BEIJING (REUTERS) - China's consumer inflation accelerated faster-than-expected in February due to rising food prices but another fall in upstream prices is likely to add to concerns about growing deflationary pressures, which could trigger further policy easing.
Annual consumer inflation edged up to 2.3 per cent in February, the National Bureau of Statistics said on Thursday, from January's 1.8 per cent and above the 1.9 per cent predicted by analysts.
That was the fastest increase pace since July 2014.
A seasonal jump in food prices drove February's inflation, with food prices climbing 7.3 per cent and non-food inflation up 1.0 per cent.
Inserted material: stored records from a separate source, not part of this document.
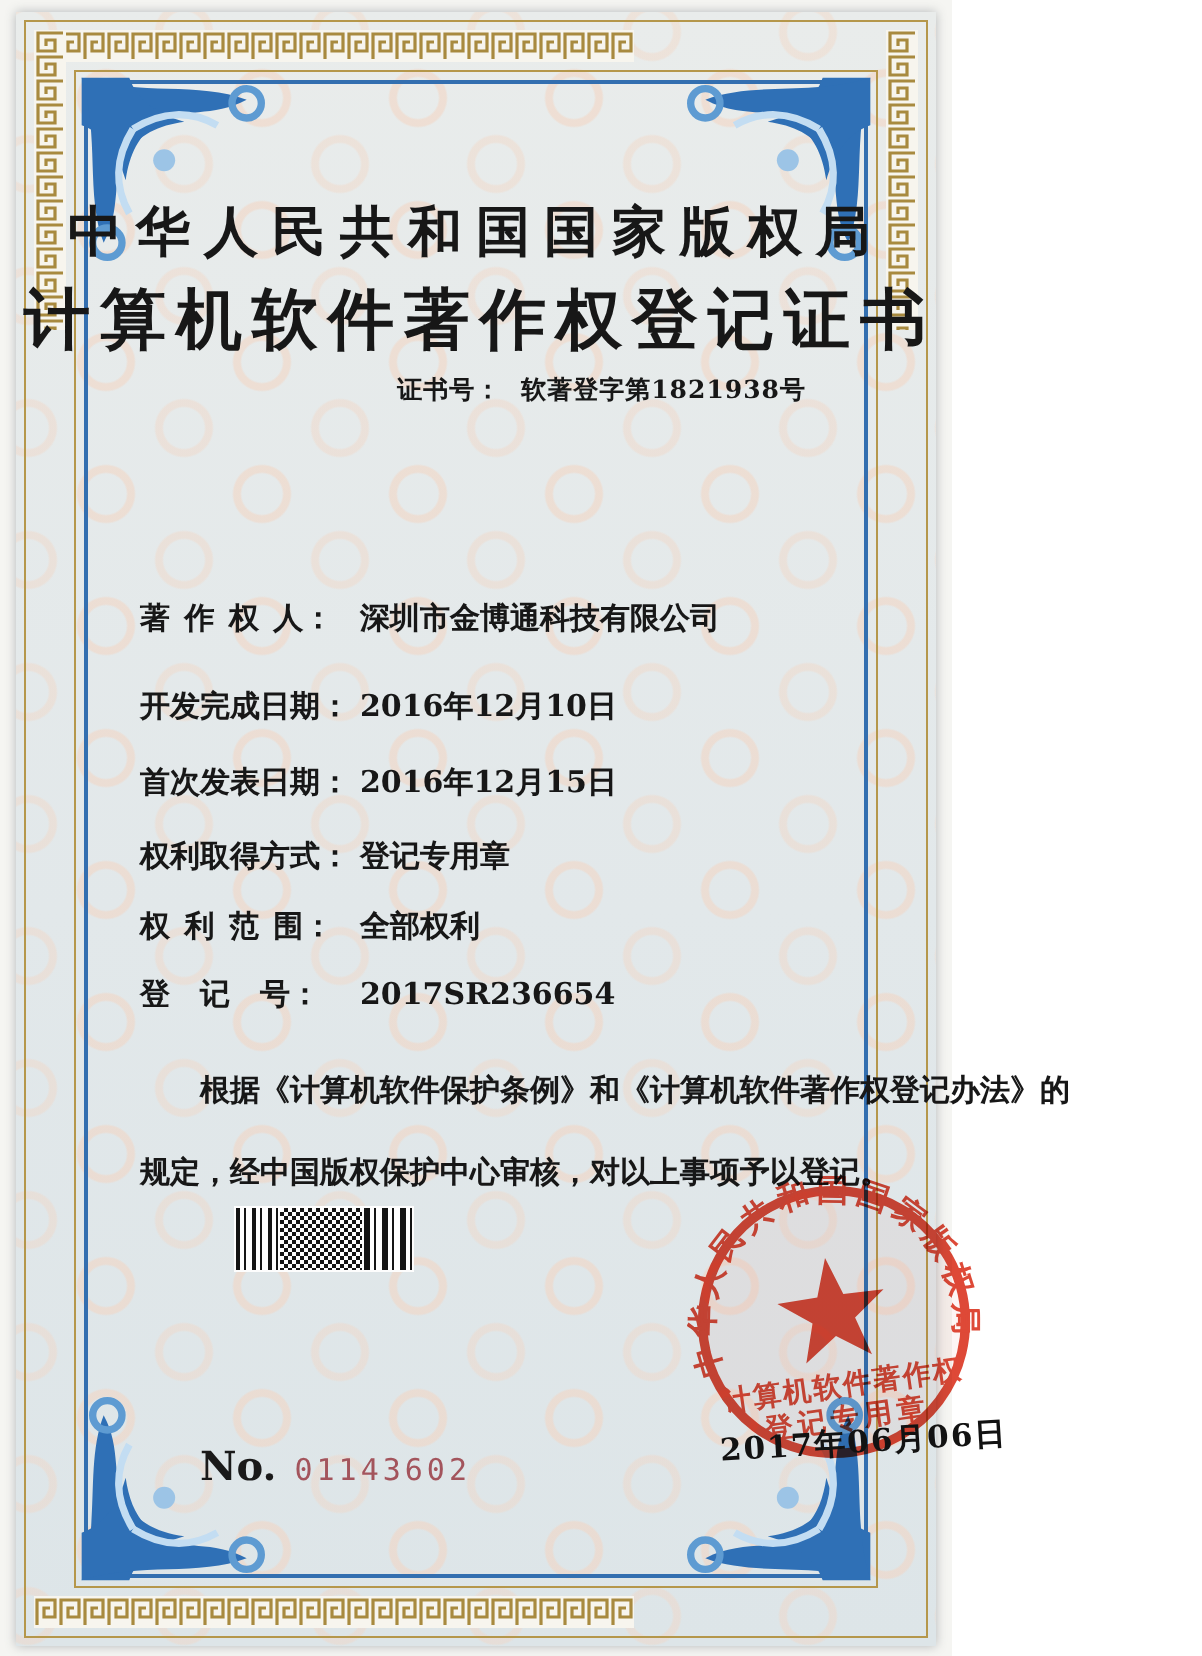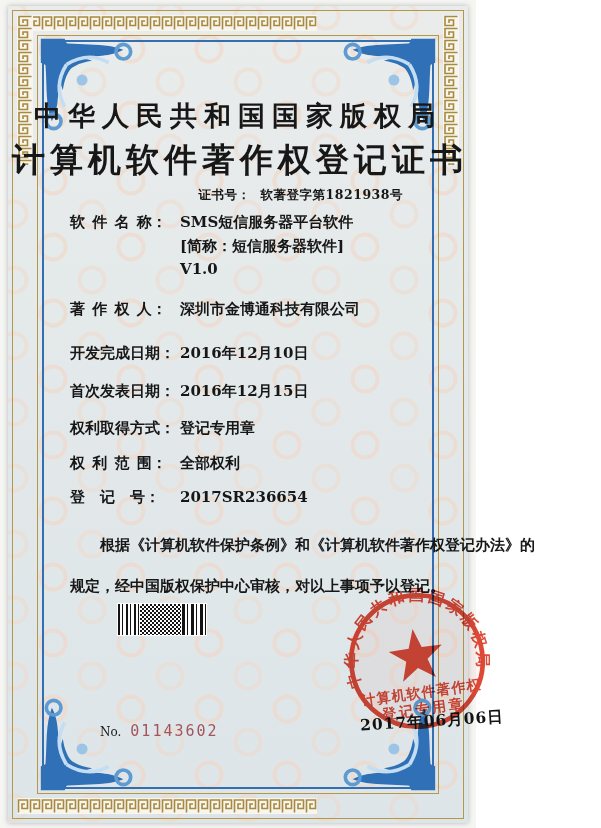--- a/index.html
+++ b/index.html
@@ -156,14 +156,6 @@
         <span class="sp">证书号：</span><span>软著登字第1821938号</span>
       </div>
 
-      <div class="row" style="top:205px">
-        <div class="lab">软 件 名 称：</div>
-        <div class="val">
-          <div>SMS短信服务器平台软件</div>
-          <div>[简称：短信服务器软件]</div>
-          <div>V1.0</div>
-        </div>
-      </div>
 
       <div class="row" style="top:292px">
         <div class="lab">著 作 权 人：</div>

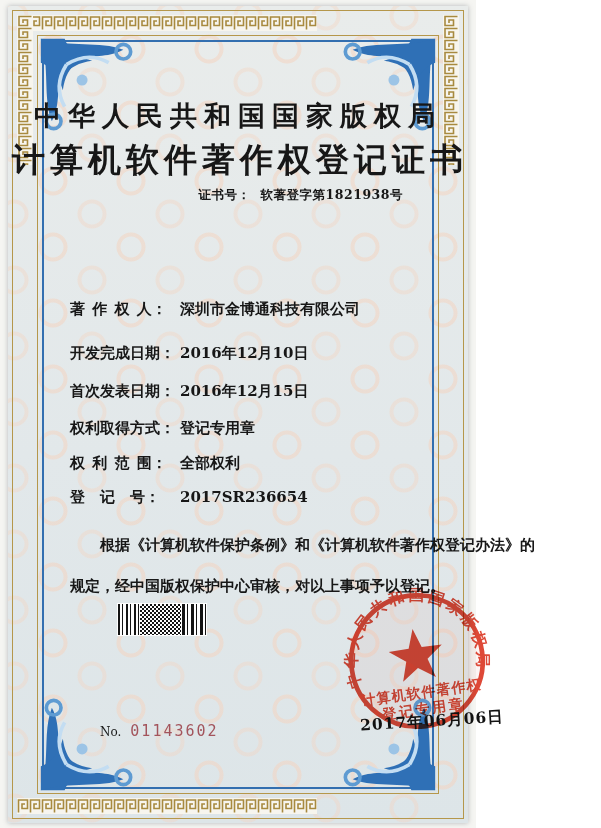--- a/index.html
+++ b/index.html
@@ -70,7 +70,7 @@
   .seal-date{position:absolute;left:352px;top:705px;font-size:15.5px;font-weight:bold;
              letter-spacing:1px;transform:rotate(-3.5deg);white-space:nowrap;color:#121212;}
   .serial{position:absolute;left:92px;top:715px;white-space:nowrap;}
-  .serial .no{font-size:12px;font-weight:normal;color:#1a1a1a;margin-right:9px;}
+  .serial .no{font-size:20px;font-weight:bold;color:#1a1a1a;margin-right:9px;}
   .serial .num{font-family:"DejaVu Sans Mono","Liberation Mono",monospace;
                font-size:15px;color:#a3545c;letter-spacing:2px;}
 </style>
China aims to keep consumer inflation at around 3 per cent in 2016 to reflect factors such as rising labour cost, price fluctuations of agricultural products and the impact of further price reform.
"A target of higher price increases will be conducive to reducing expectations of deflation," the National Development and Reform Commission (NDRC), the country's top economic planner, said in a work report on Saturday.
China's consumer price index rose 1.4 per cent in 2015 from a year ago, far short of Beijing's 3 per cent target for 2015.
Reflecting sluggish demand at home and overseas and overcapacity in key sectors, China's producer prices remained stubbornly weak, with the producer price index sliding 4.9 per cent in February from a year ago.
Premier Li Keqiang acknowledged in parliament on Saturday that leaders face "a tough battle" to keep the economy growing by at least 6.5 per cent over the next five years, while pushing hard to create more jobs and restructuring state-owned enterprises.
China's trade data released on Tuesday also showed entrenched weakness in the economy as exports tumbled at their fastest pace in more than over six years and imports fell for 16th straight month.